Android Problem Overview


How do I avoid this hardcoded math...

<resources>
 <dimen name="uno">10dip</dimen>
 <dimen name="dos">6dip</dimen>
 <dimen name="uno_plus_dos">16dip</dimen>
</resources>

<Button 
 android:layout_marginTop="@dimen/uno_plus_dos" />

...and covert it to something like this?

<Button
 android:layout_marginTop="@dimin/uno + @dimen/dos" />

Android Solutions


Solution 1 - Android

You don't, sorry.
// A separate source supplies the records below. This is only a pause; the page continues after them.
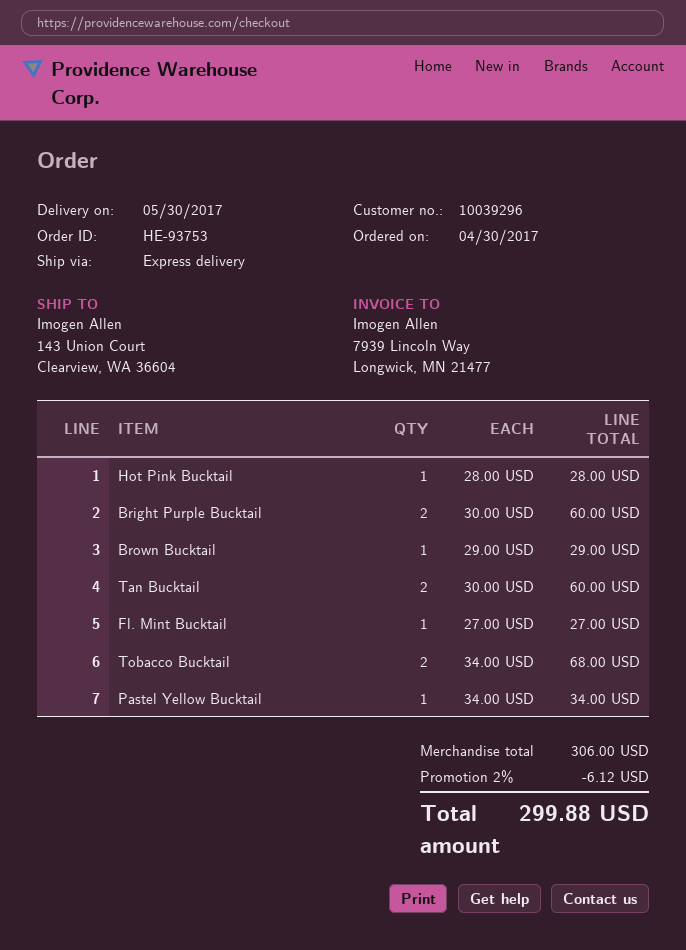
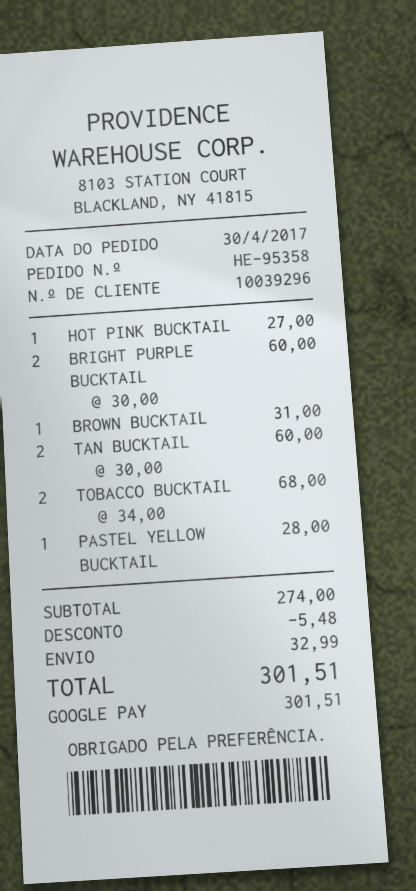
order number: HE-93753 -> HE-95358
Hot Pink Bucktail: 1 x 28.00 = 28.00 -> 1 x 27.00 = 27.00
Brown Bucktail: 1 x 29.00 = 29.00 -> 1 x 31.00 = 31.00
Fl. Mint Bucktail: 1 x 27.00 = 27.00 -> none
Pastel Yellow Bucktail: 1 x 34.00 = 34.00 -> 1 x 28.00 = 28.00
subtotal: 306.00 -> 274.00
discount: 6.12 -> 5.48
shipping: none -> 32.99
total: 299.88 -> 301.51

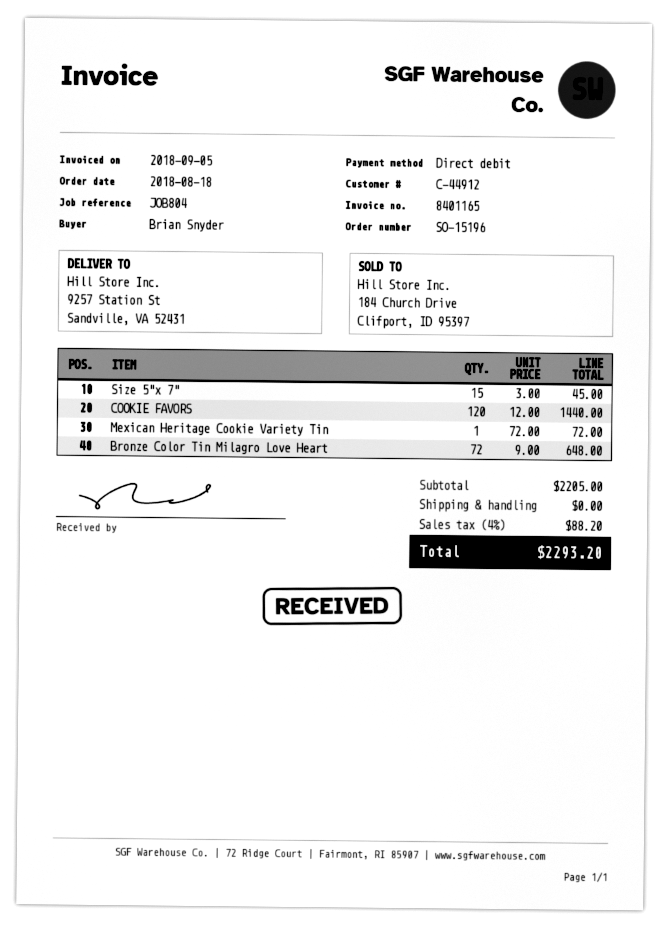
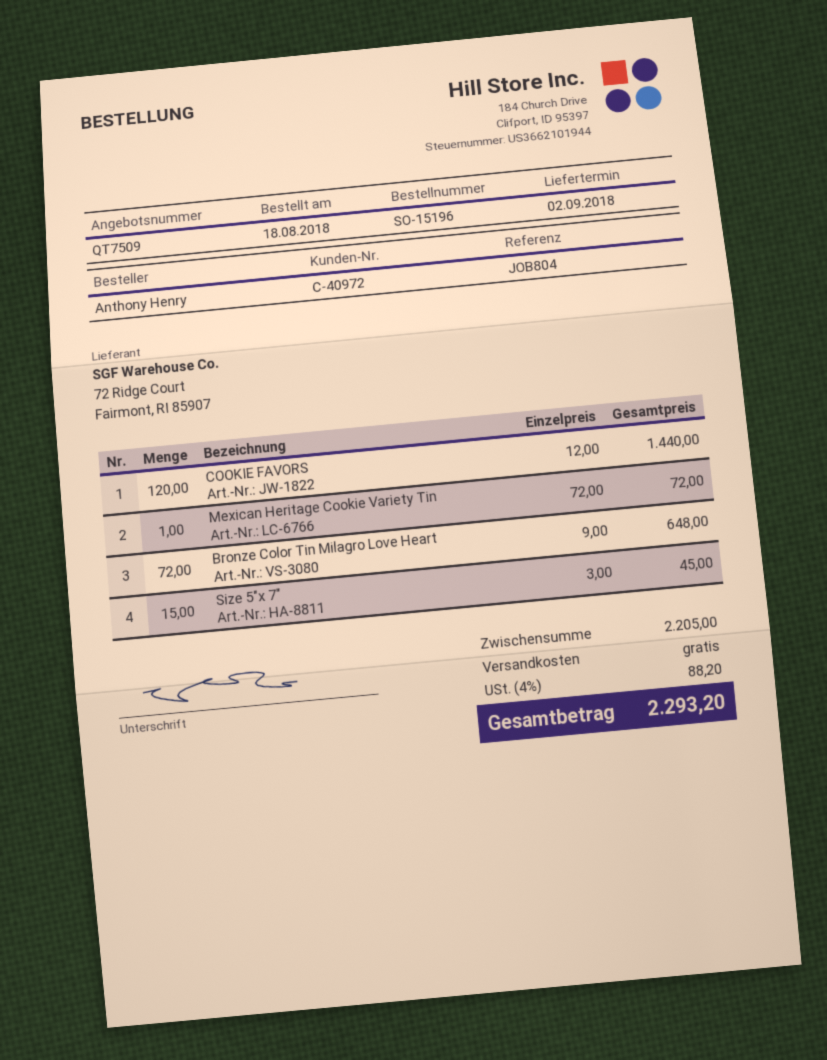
customer number: C-44912 -> C-40972
ordered by: Brian Snyder -> Anthony Henry

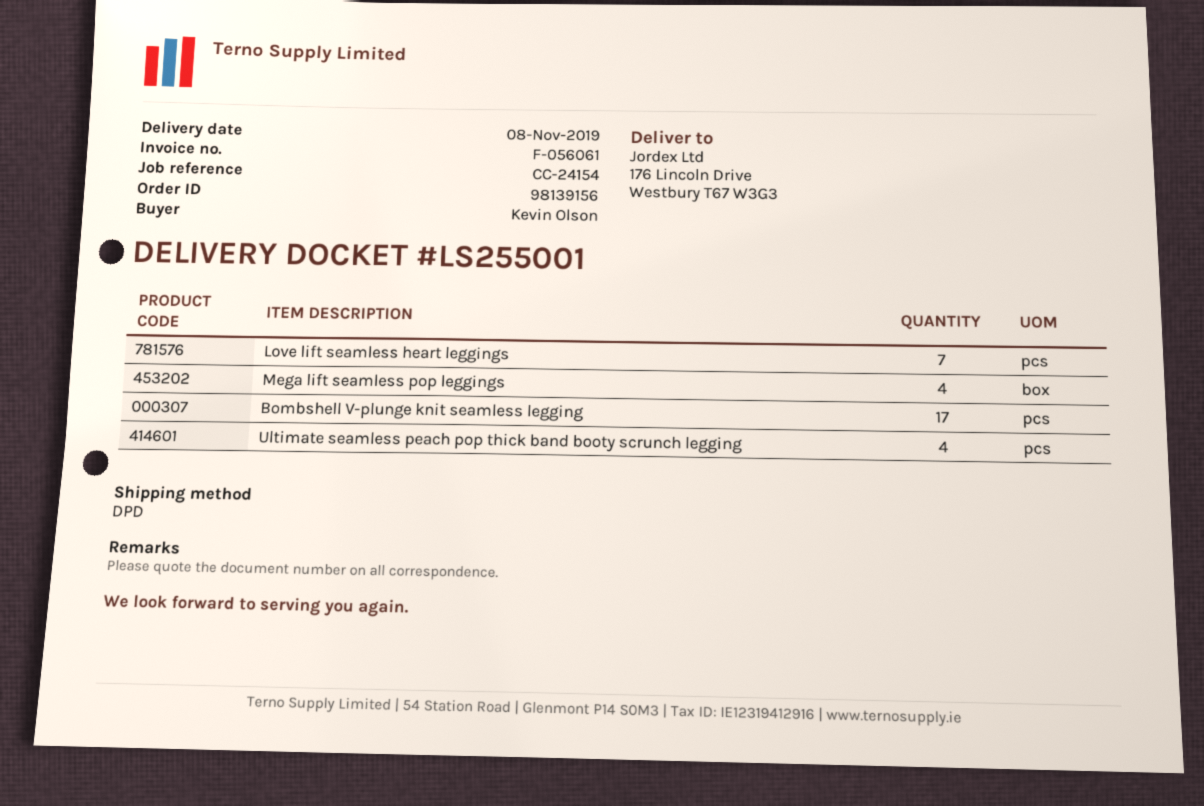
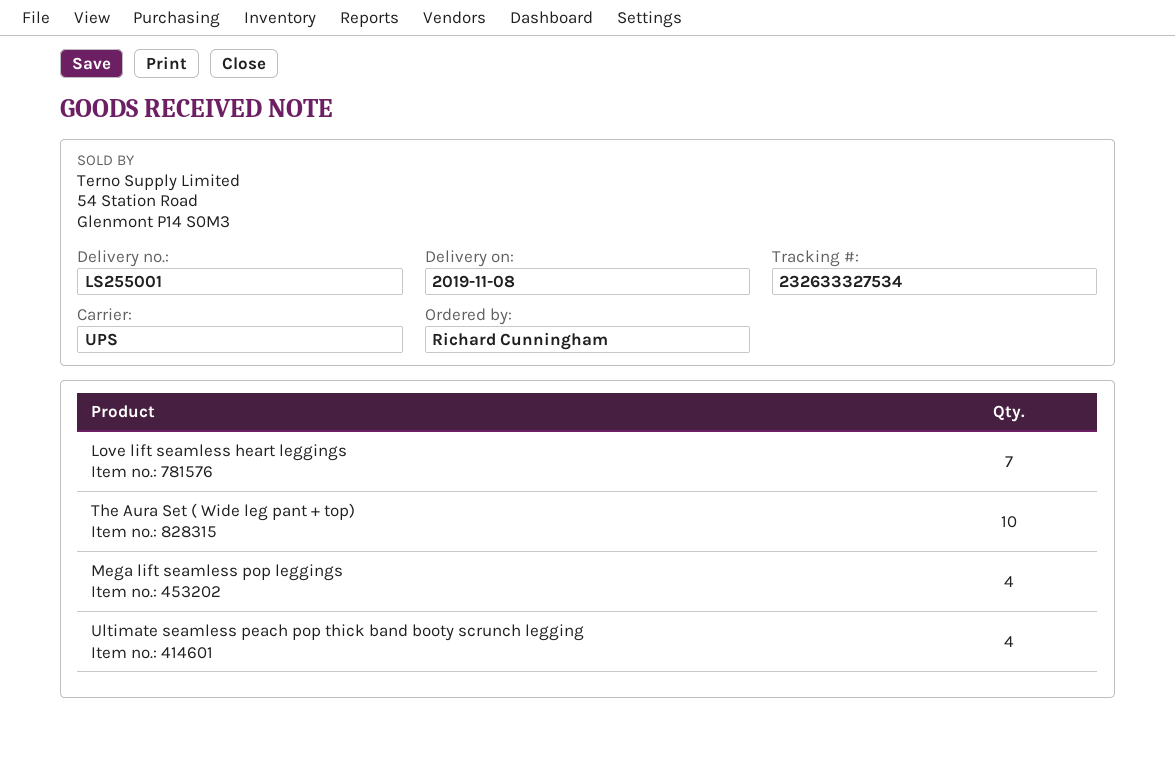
ordered by: Kevin Olson -> Richard Cunningham
shipping method: DPD -> UPS
Bombshell V-plunge knit seamless legging: 17 -> none
The Aura Set ( Wide leg pant + top): none -> 10

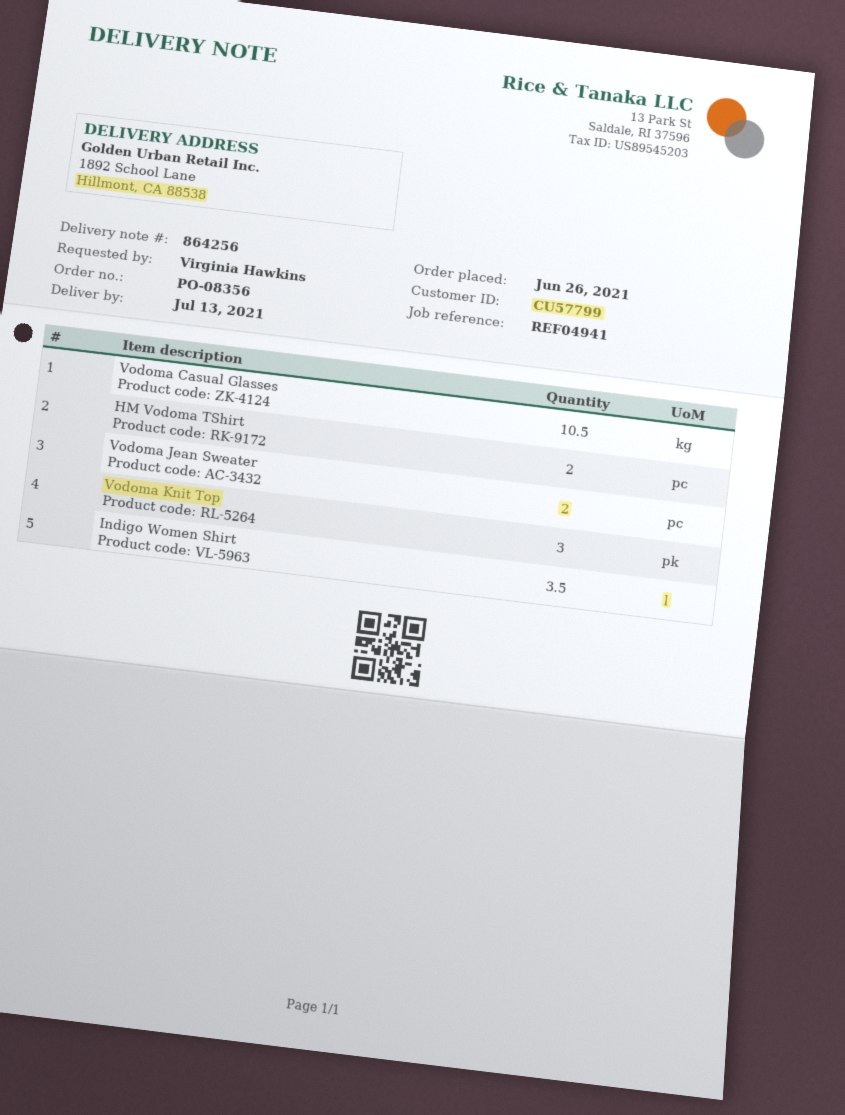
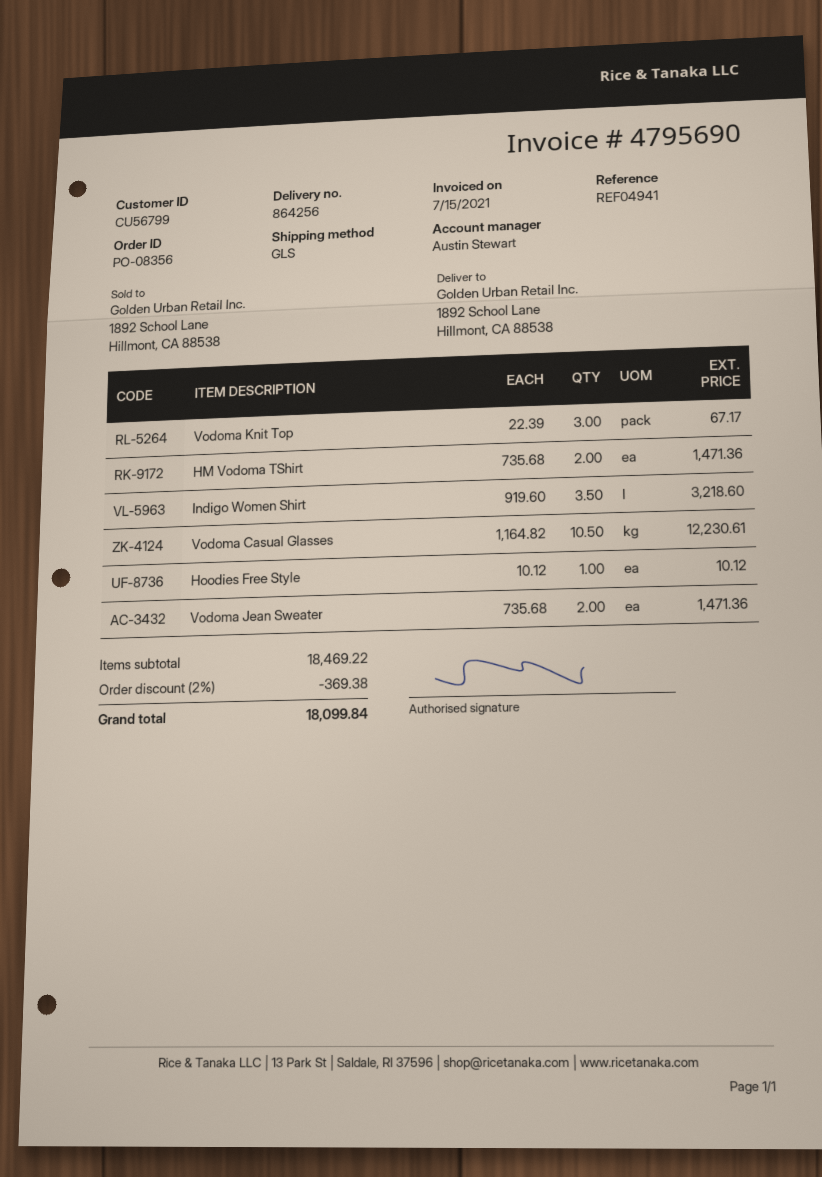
customer number: CU57799 -> CU56799
Hoodies Free Style: none -> 1

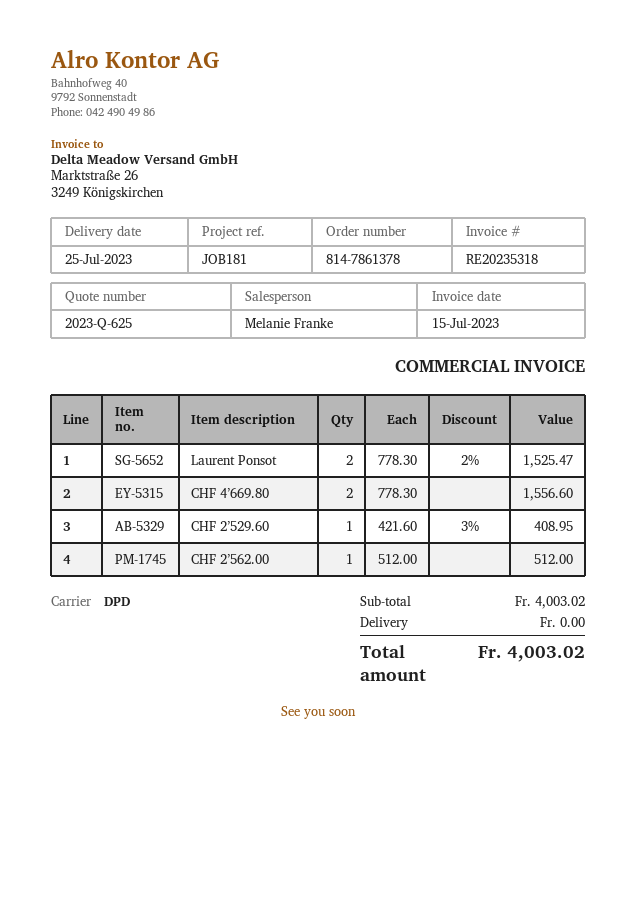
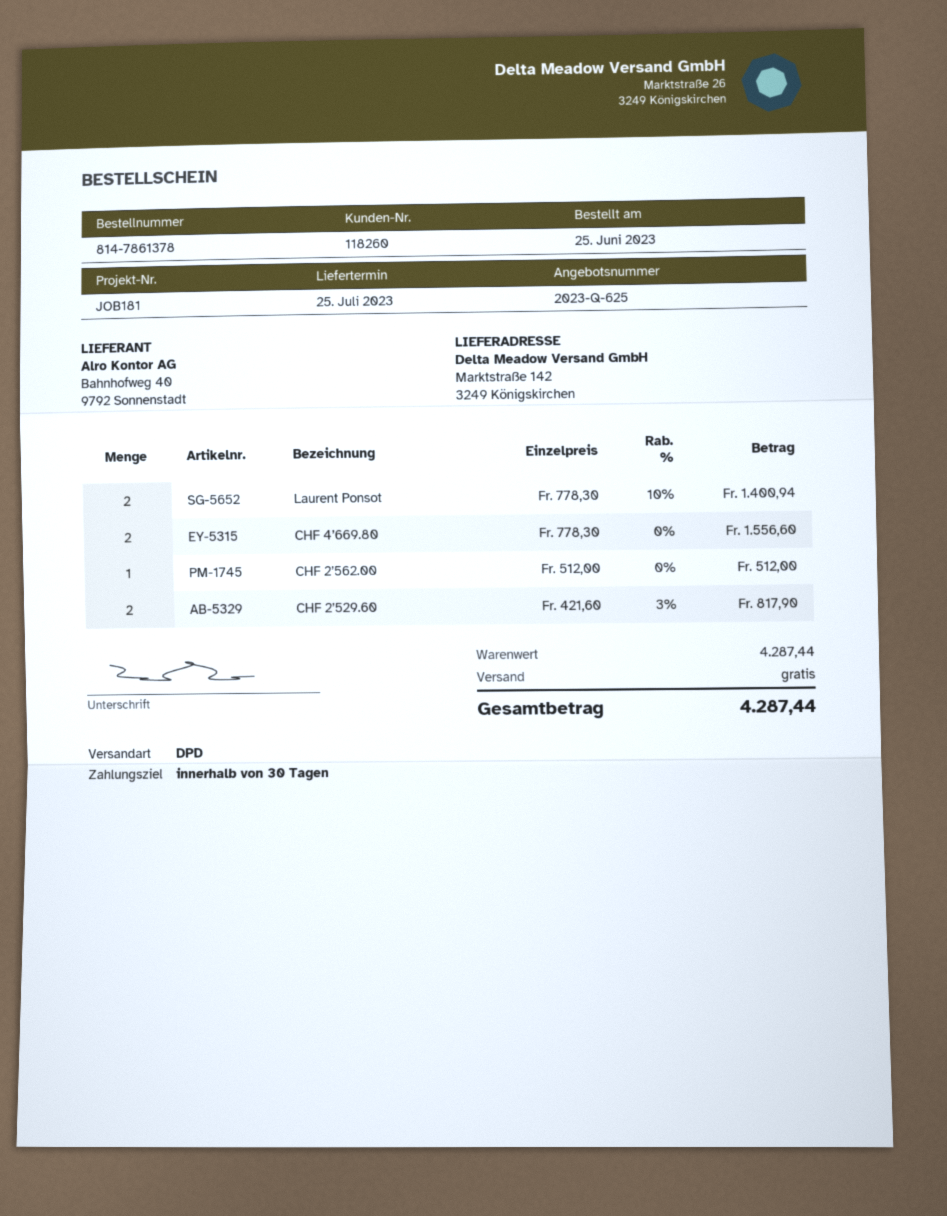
Laurent Ponsot: 2 x 778.30 - 2% = 1525.47 -> 2 x 778.30 - 10% = 1400.94
CHF 2’529.60: 1 x 421.60 - 3% = 408.95 -> 2 x 421.60 - 3% = 817.90
subtotal: 4003.02 -> 4287.44
total: 4003.02 -> 4287.44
Layout XML files do not support expressions. You either:

  • Leave it as @dimen/uno_plus_dos, or
  • Set your margins in Java code, where you can replace a single resource with a bunch of extra lines of code, or
  • Write your own layout preprocessor that handles expressions like this

UPDATE The data binding library supports some operations in its expressions. I am uncertain if it can handle this specific scenario.

Solution 2 - Android

One trick for simple addition is to use margin + padding.

Solution 3 - Android

Using databinding:

android:layout_marginTop="@{@dimen/uno + @dimen/dos}"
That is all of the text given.